County Durham-based machine manufacture Komatsu UK turned to the Better Health at Work Award – a government initiative available to firms in the North East – to help provide some structure to what it wanted to do. It took four years for the company to work up through the accreditation process to gain the Gold award – and Lisa Carson, Senior Human Resources Officer, says it now has the confidence to go it alone.
She offers another top tip to give your programme the attention it deserves too: do something to launch it, even if it’s only at a regular company update meeting.

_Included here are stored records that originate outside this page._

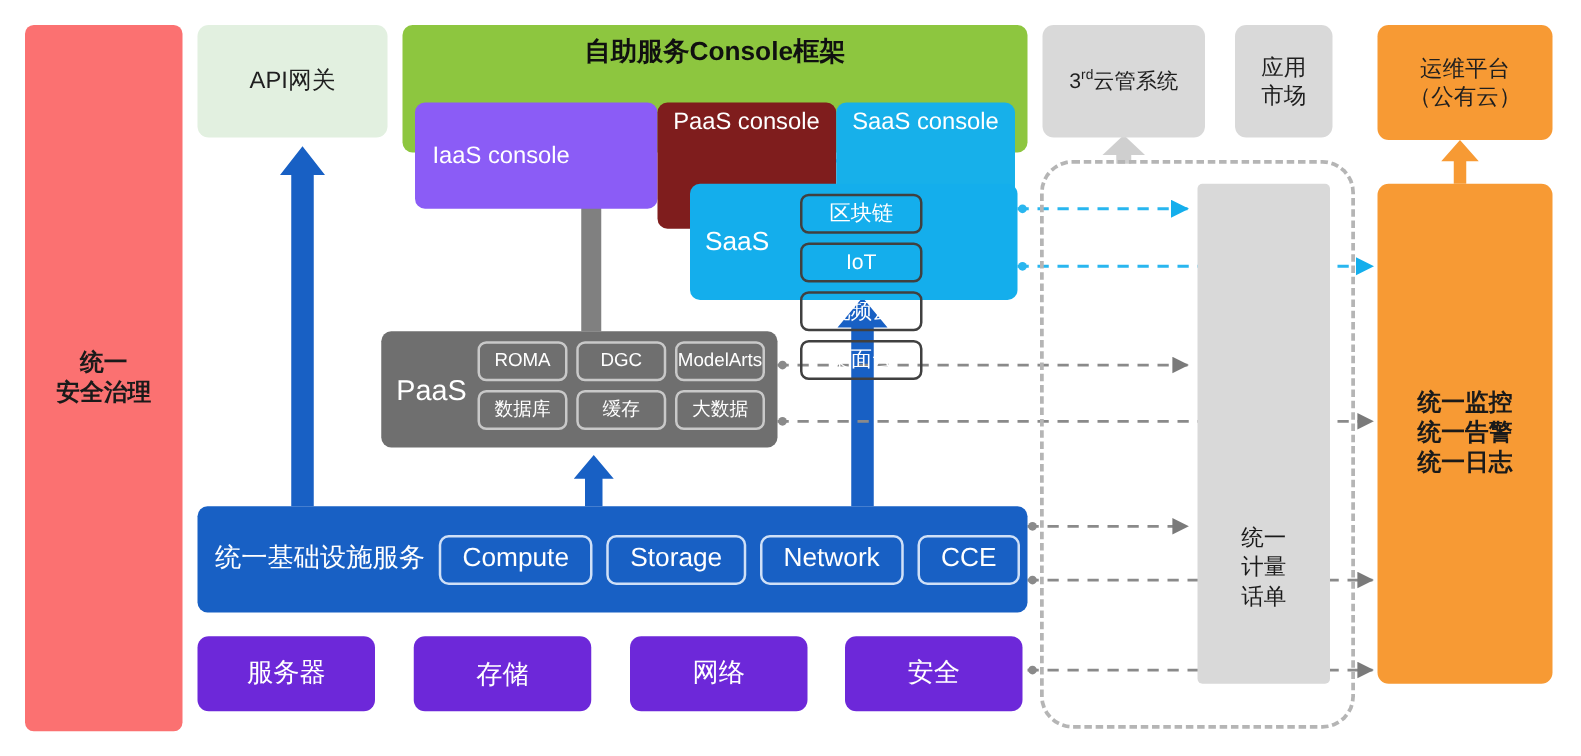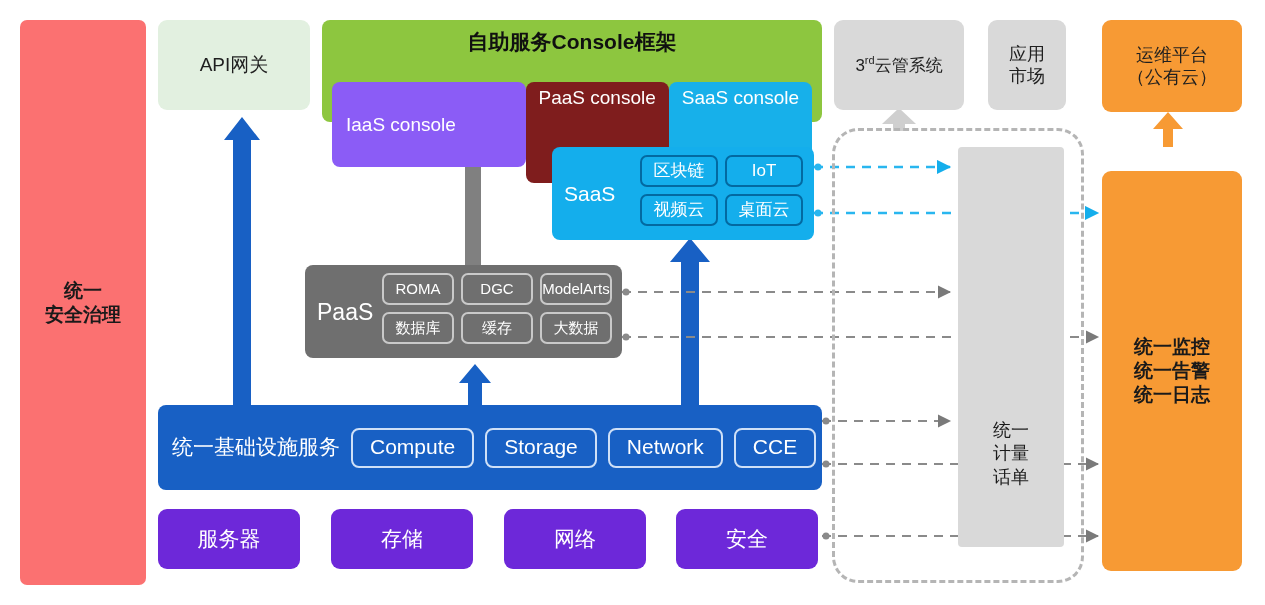--- a/index.html
+++ b/index.html
@@ -70,7 +70,7 @@
   .saas-label{position:absolute;left:12px;top:50%;transform:translateY(-50%);color:#fff;font-size:21px;}
   .saas-grid{position:absolute;left:88px;top:8px;width:168px;display:flex;flex-wrap:wrap;gap:7px;}
   .sub-chip{
-    box-sizing:border-box;width:78px;height:32px;border:2px solid #0369a1;border-radius:7px;
+    box-sizing:border-box;width:98px;height:32px;border:2px solid #404040;border-radius:7px;
     display:flex;align-items:center;justify-content:center;color:#fff;font-size:17px;white-space:nowrap;
   }
 

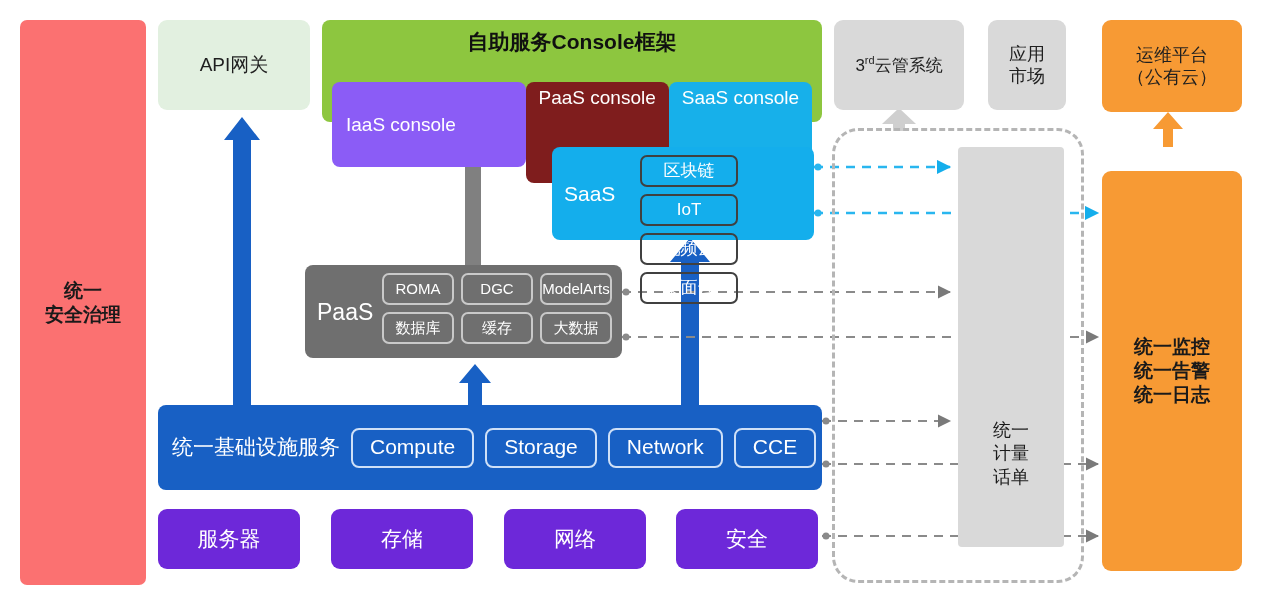--- a/index.html
+++ b/index.html
@@ -59,7 +59,7 @@
   }
   .ops-main{
     left:1102px;top:147px;width:140px;height:400px;
-    background:#f79a34;border-radius:9px;color:#1a1a1a;font-size:19px;font-weight:600;margin-top:24px;
+    background:#f79a34;border-radius:9px;color:#1a1a1a;font-size:19px;font-weight:600;
   }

It helps to show senior management care about its success.
“It’s not a management thing; it’s a human thing”
But while leadership is important to drive health and wellbeing as a priority across any organisation, Steve Fogg, Managing Director, Shared Services at BAE Systems explains that it’s not an area for management to lecture on or dictate what staff should do.
“I’ve learnt that it’s wrong to think the management team have all the answers and they can sit in the room and work through the topic,” he says. “The right thing to do is to reach out and bring different people together to find a solution. This is very diverse issue and it affects everybody in the organisation.”

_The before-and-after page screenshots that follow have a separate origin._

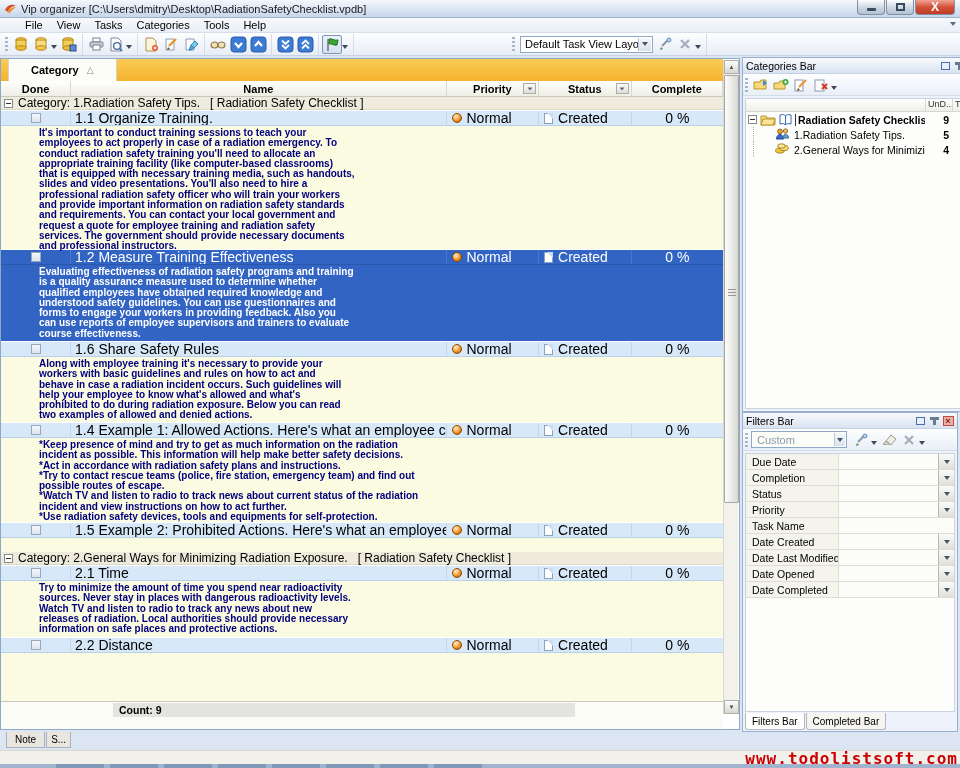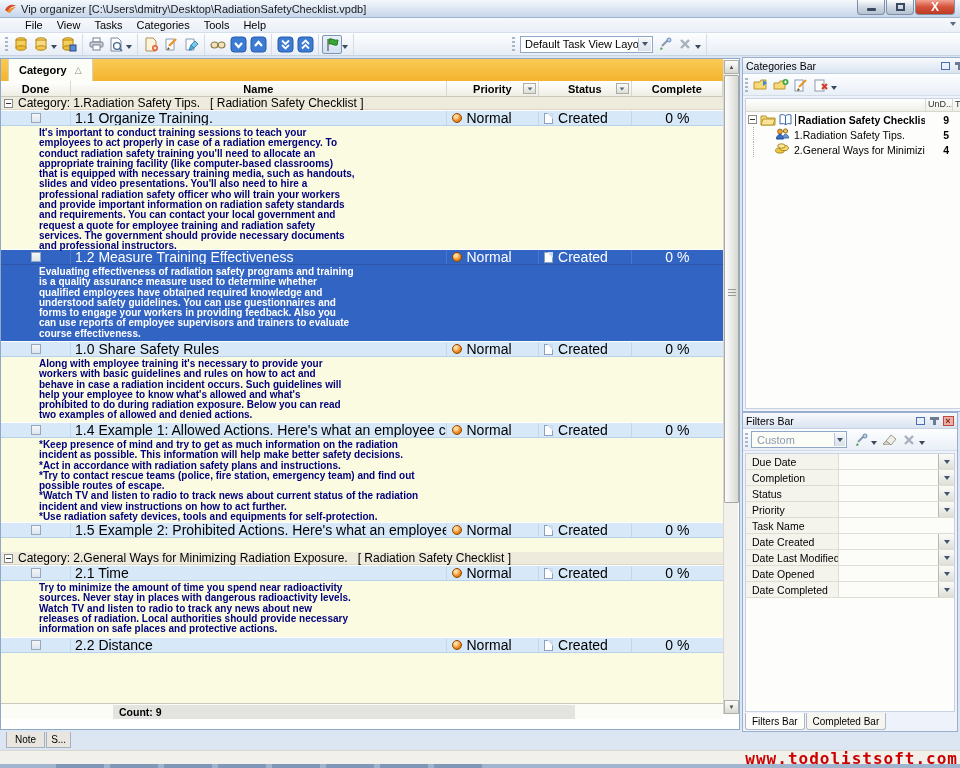--- a/index.html
+++ b/index.html
@@ -46,7 +46,7 @@
   
   .grid { position:absolute; left:0; top:58px; width:740px; height:672px; background:#fff; border:1px solid #8EA8C8; overflow:hidden; }
   .groupby { position:absolute; left:0; top:0; width:722px; height:22px; background:linear-gradient(#FACB55,#F5B32F); display:flex; align-items:center; padding-left:7px; }
-  .groupby-btn { background:#FDFDF8; border:1px solid #D8D2BE; height:32px; padding:0 10px; display:flex; align-items:center; font-weight:bold; font-size:11px; }
+  .groupby-btn { background:#FDFDF8; border:1px solid #D8D2BE; height:32px; padding:0 22px; display:flex; align-items:center; font-weight:bold; font-size:11px; }
   .sort-tri { margin-left:8px; color:#8A8A8A; font-size:9px; line-height:9px; }
   .ghead { position:absolute; left:0; top:22px; width:722px; height:16px; background:linear-gradient(#FFFFFF,#EFEEE4);
     border-bottom:1px solid #C8C8BE; display:flex; font-weight:bold; font-size:11px; }

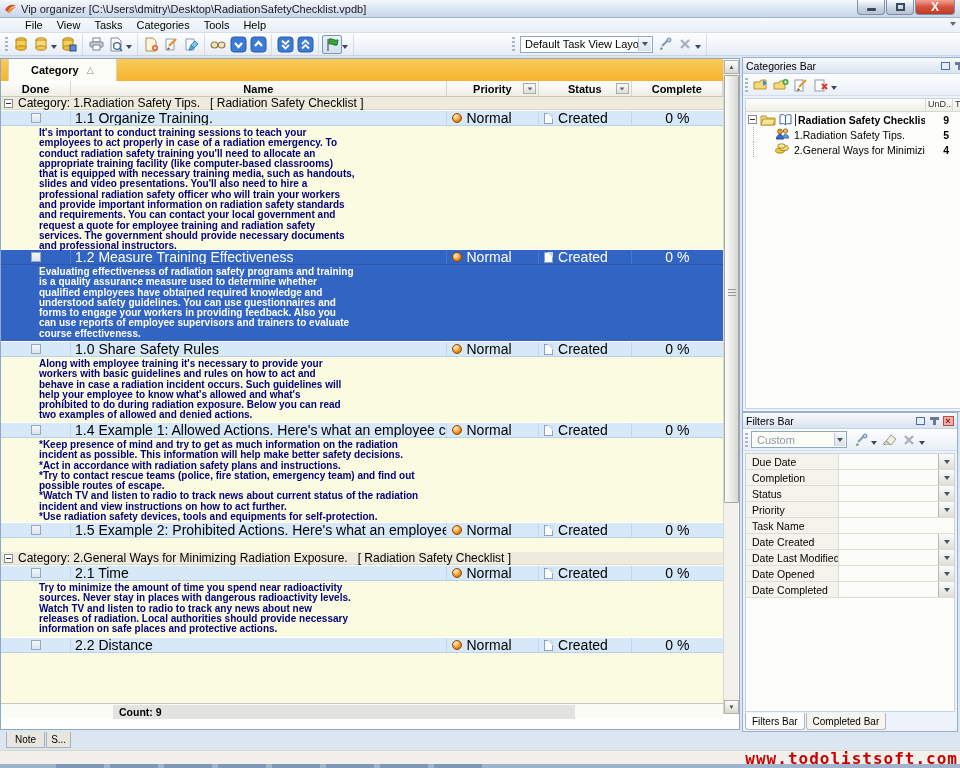--- a/index.html
+++ b/index.html
@@ -413,7 +413,7 @@
         <div class="tcell c-done w-done">
             <span class="checkbox"></span>
           </div>
-        <div class="tcell c-name w-name">1.0 Share Safety Rules</div>
+        <div class="tcell c-name w-name">1.6 Share Safety Rules</div>
         <div class="tcell c-pri w-pri">
             <span class="pri-ball"></span>
             <span>Normal</span>

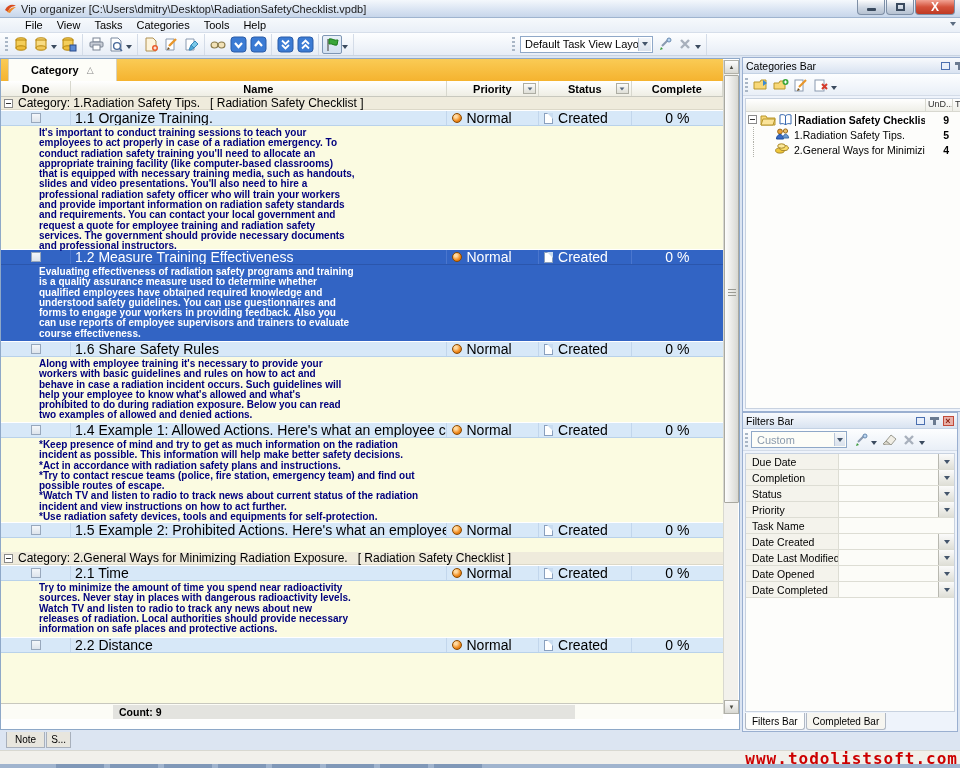--- a/index.html
+++ b/index.html
@@ -77,7 +77,7 @@
   .desc { padding:2px 4px 3px 38px; color:#00007E; font-weight:bold; font-size:10px; line-height:10.3px; white-space:pre-line; background:#FBFBE1; }
   .desc.sel { background:#3264C4; color:#fff; }
   .empty-row { height:14px; background:#FBFBE1; }
-  .count-row { position:absolute; left:0; bottom:10px; width:722px; height:16px; background:#FCFCF6; border-top:1px solid #C8C8BE; }
+  .count-row { position:absolute; left:0; bottom:0; width:722px; height:28px; background:#FCFCF6; border-top:1px solid #C8C8BE; }
   .count-box { position:absolute; left:112px; top:1px; width:462px; height:14px; background:#E3E3DF; display:flex; align-items:center; padding-left:6px; font-weight:bold; font-size:10.5px; }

Tap into your existing employee diversity networks if you have them, adds Paulette Cohen, Director of Diversity and Inclusion at Barclays.
And when people are working hard, you have to look at what you’re offering from their point of view.

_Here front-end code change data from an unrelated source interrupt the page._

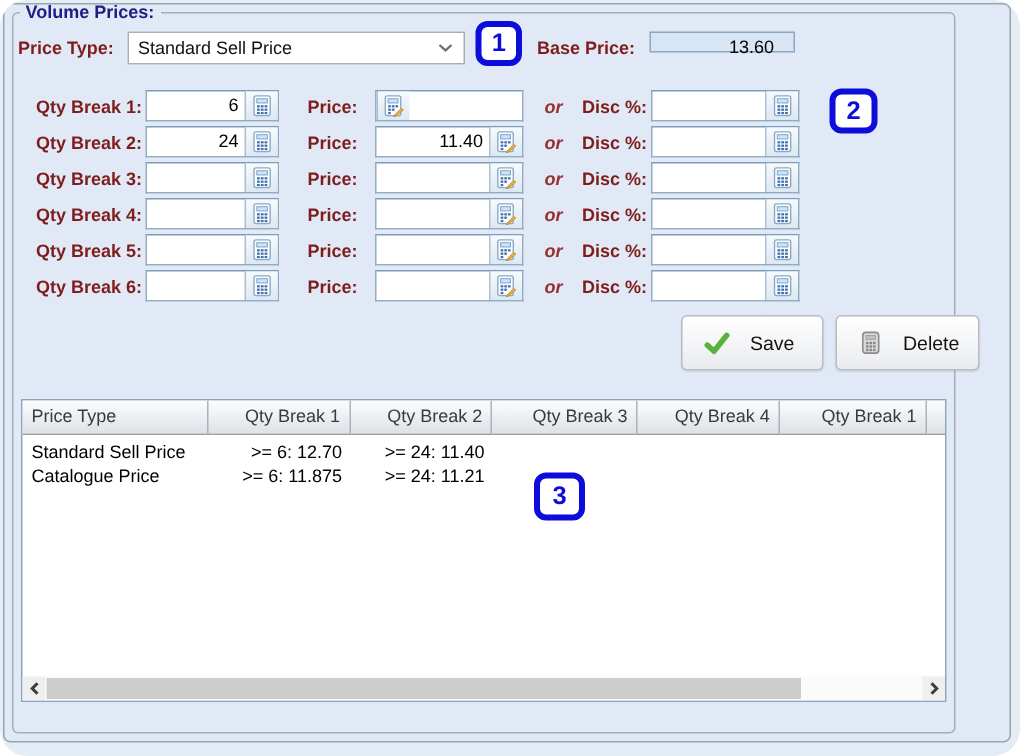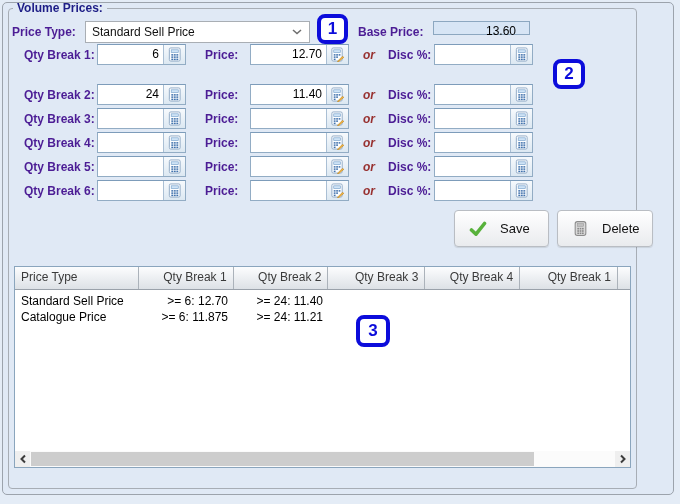--- a/index.html
+++ b/index.html
@@ -3,7 +3,7 @@
 <meta charset="utf-8">
 <style>
   html,body{margin:0;padding:0;}
-  .screen{position:relative;width:680px;height:504px;background:#e4ecf6;font-family:"Liberation Sans",sans-serif;overflow:hidden;}
+  .screen{position:relative;width:680px;height:504px;background:#e4ecf6;font-family:"Liberation Sans",sans-serif;overflow:hidden;border-radius:18px;}
   .window{position:absolute;left:2px;top:2px;width:672px;height:493px;background:#e0e9f5;border:1px solid #9ca3ac;border-radius:5px;box-sizing:border-box;}
   fieldset.vol{position:absolute;left:8px;top:1px;width:629px;height:488px;margin:0;padding:0;border:1px solid #a7adb5;border-radius:4px;box-sizing:border-box;}
   fieldset.vol legend{margin-left:4px;padding:0 4px;font-size:12px;font-weight:bold;color:#1d1d86;}

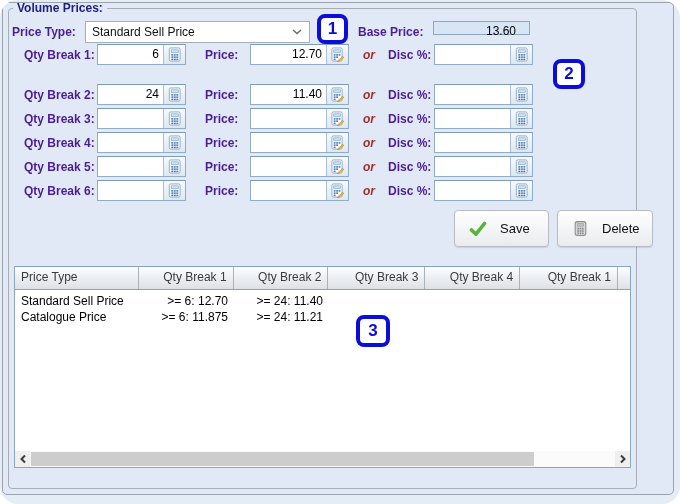--- a/index.html
+++ b/index.html
@@ -7,7 +7,7 @@
   .window{position:absolute;left:2px;top:2px;width:672px;height:493px;background:#e0e9f5;border:1px solid #9ca3ac;border-radius:5px;box-sizing:border-box;}
   fieldset.vol{position:absolute;left:8px;top:1px;width:629px;height:488px;margin:0;padding:0;border:1px solid #a7adb5;border-radius:4px;box-sizing:border-box;}
   fieldset.vol legend{margin-left:4px;padding:0 4px;font-size:12px;font-weight:bold;color:#1d1d86;}
-  .lbl{position:absolute;font-size:12px;font-weight:bold;color:#4c1d95;white-space:nowrap;}
+  .lbl{position:absolute;font-size:12px;font-weight:bold;color:#7f1d1d;white-space:nowrap;}
   .or{color:#97302f;font-style:italic;}
   .combo{position:absolute;left:85px;top:21px;width:225px;height:22px;background:#fff;border:1px solid #a9aeb4;display:flex;align-items:center;box-sizing:border-box;cursor:pointer;}
   .combo .ctext{flex:1;padding-left:6px;font-size:12px;color:#111;}

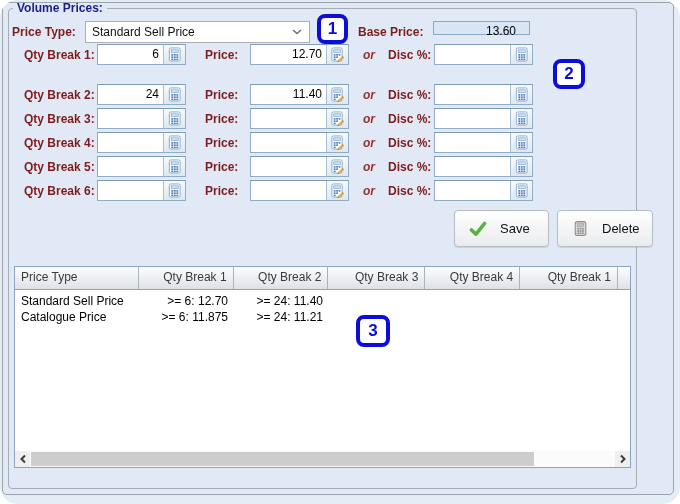--- a/index.html
+++ b/index.html
@@ -123,7 +123,7 @@
   <span class="lbl" style="left:358px;top:25px;">Base Price:</span>
   <div class="basefield">13.60</div>
 
-  <div class="frow" style="top:44px;">
+  <div class="frow" style="top:60px;">
     <span class="lbl l-qty">Qty Break 1:</span>
     <div class="field f-qty">
       <span class="val">6</span>

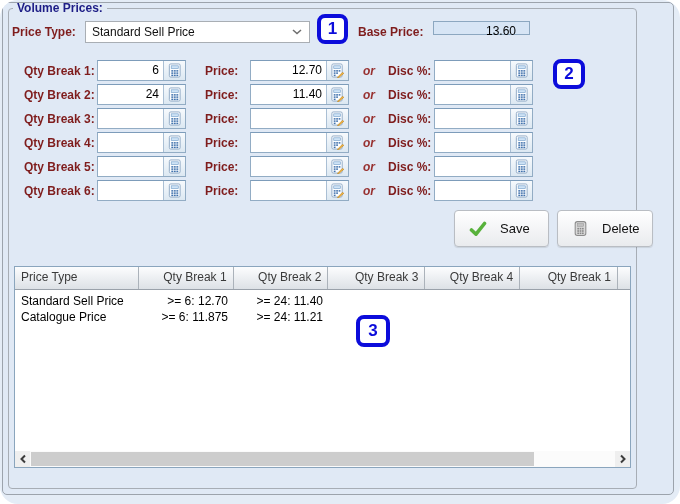--- a/index.html
+++ b/index.html
@@ -135,7 +135,6 @@
     </div>
     <span class="lbl l-price">Price:</span>
     <div class="field f-price">
-      <span class="val">12.70</span>
       <span class="ibtn">
           <svg class="ic15">
             <use href="#sym-calc-edit"></use>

“It’s not that people don’t care, it’s just that they are very busy,” continues Cohen. “You have to make it as simple as possible for people to engage. And making it very personal is really important.”
That means catering for differences too
“We design, manufacture, sell and deliver our own furniture. With such a diverse workforce we need to tailor our programme accordingly,” says DFS’s Paul Johnson.
For example, the firm is currently trialling physio sessions for its distribution centres, but from feedback received, production sites are trialling shorter massage sessions.
As a heavy manufacturing firm, Komatsu is a very male dominated environment – and any surveys carried out reflect that. “We have to work that bit harder to get the balance right and make sure we get everybody involved,” says Lisa Carson.
Don’t be fearful of mental health
As the CBI’s report highlights, it’s important to give equal focus and resource to both physical and mental health in your plans.
Fogg recognises that continued sensitivities around discussing mental health can make that difficult. But he adds: “You will be shocked and amazed by your employees wanting to engage in this conversation. They want to help you create something that helps people.”
A lot of best practice suggests that members of the leadership team share stories of dealing with their own mental health to foster a culture of openness. But, giving a slightly different take on that advice, Fogg starts every interactive mental health workshop he runs talking about how he could have been a better manager by dealing with employees’ mental health issues differently.
“The power of storytelling is extraordinary”
It only takes a couple of people prepared to tell their story to spark that all important conversation, and the environment which fosters a more positive stance towards health and wellbeing overall.
Barclays’ This is Me Campaign, for instance, started with nine employees telling their stories to camera in a way that showed their mental health challenge didn’t define them. Within two years, the campaign was adopted by others in the organisation affected by disability and other health conditions. “We now have more than 250 colleagues telling their story,” explains Cohen.
It also sparked interest from the Lord Mayor’s Appeal in the City of London – and This is Me in the City has 200 firms registered as participants. Greater Manchester has followed suit.
Back at Barclays, the growing awareness is being supported by mental health training and a partnership with Mental Health First Aid. But it’s also a good example of how engaged employees can help power health and wellbeing at an organisation from the bottom up – and give initiatives a life of their own.